**Your instructions:**
Write out the records that follow exactly. Do not include pictures.

(Change detection outputs)
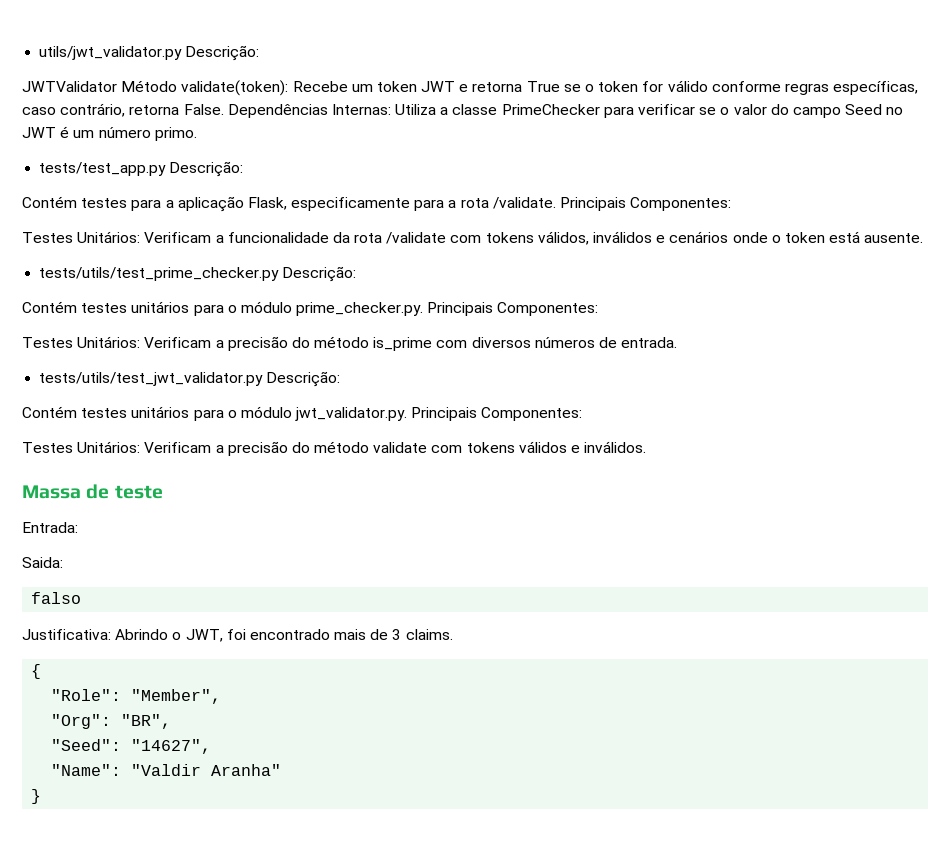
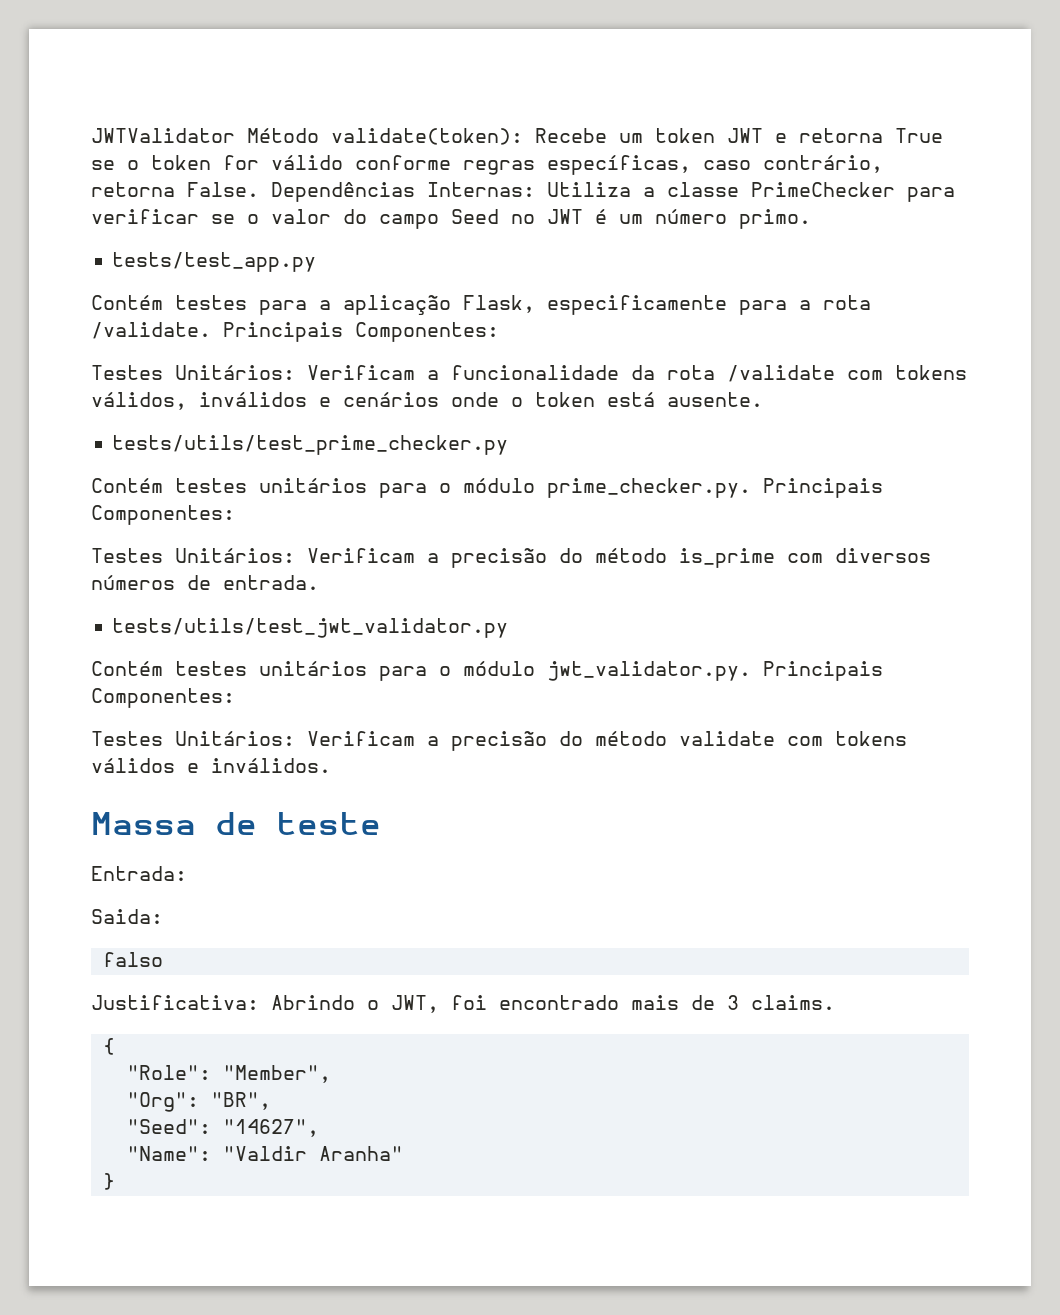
- utils/jwt_validator.py Descrição:
- tests/test_app.py Descrição:
+ tests/test_app.py
- tests/utils/test_prime_checker.py Descrição:
+ tests/utils/test_prime_checker.py
- tests/utils/test_jwt_validator.py Descrição:
+ tests/utils/test_jwt_validator.py

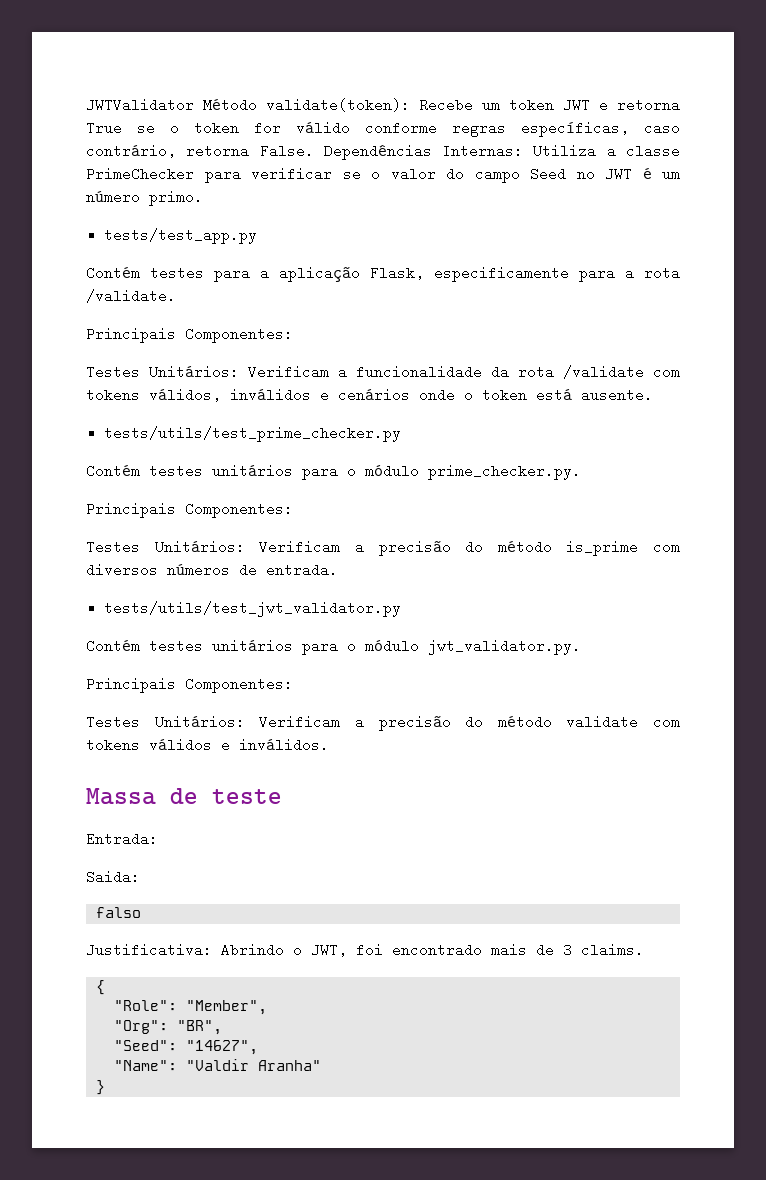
- Contém testes para a aplicação Flask, especificamente para a rota /validate. Principais Componentes:
+ Contém testes para a aplicação Flask, especificamente para a rota /validate.
+ Principais Componentes:
- Contém testes unitários para o módulo prime_checker.py. Principais Componentes:
+ Contém testes unitários para o módulo prime_checker.py.
+ Principais Componentes:
- Contém testes unitários para o módulo jwt_validator.py. Principais Componentes:
+ Contém testes unitários para o módulo jwt_validator.py.
+ Principais Componentes:

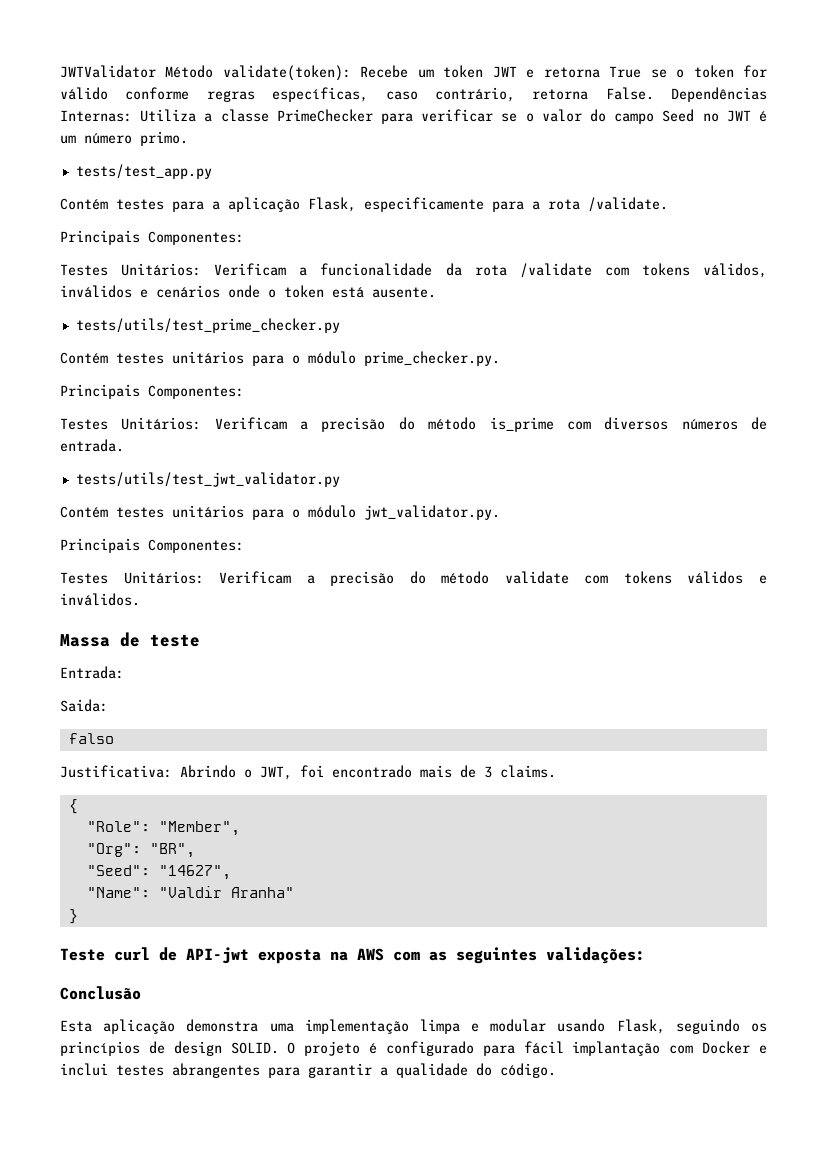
+ Teste curl de API-jwt exposta na AWS com as seguintes validações:
+ Conclusão
+ Esta aplicação demonstra uma implementação limpa e modular usando Flask, seguindo os princípios de design SOLID. O projeto é configurado para fácil implantação com Docker e inclui testes abrangentes para garantir a qualidade do código.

**Written reply:**
- utils/jwt_validator.py Descrição:
- tests/test_app.py Descrição:
+ tests/test_app.py
- tests/utils/test_prime_checker.py Descrição:
+ tests/utils/test_prime_checker.py
- tests/utils/test_jwt_validator.py Descrição:
+ tests/utils/test_jwt_validator.py

- Contém testes para a aplicação Flask, especificamente para a rota /validate. Principais Componentes:
+ Contém testes para a aplicação Flask, especificamente para a rota /validate.
+ Principais Componentes:
- Contém testes unitários para o módulo prime_checker.py. Principais Componentes:
+ Contém testes unitários para o módulo prime_checker.py.
+ Principais Componentes:
- Contém testes unitários para o módulo jwt_validator.py. Principais Componentes:
+ Contém testes unitários para o módulo jwt_validator.py.
+ Principais Componentes:

+ Teste curl de API-jwt exposta na AWS com as seguintes validações:
+ Conclusão
+ Esta aplicação demonstra uma implementação limpa e modular usando Flask, seguindo os princípios de design SOLID. O projeto é configurado para fácil implantação com Docker e inclui testes abrangentes para garantir a qualidade do código.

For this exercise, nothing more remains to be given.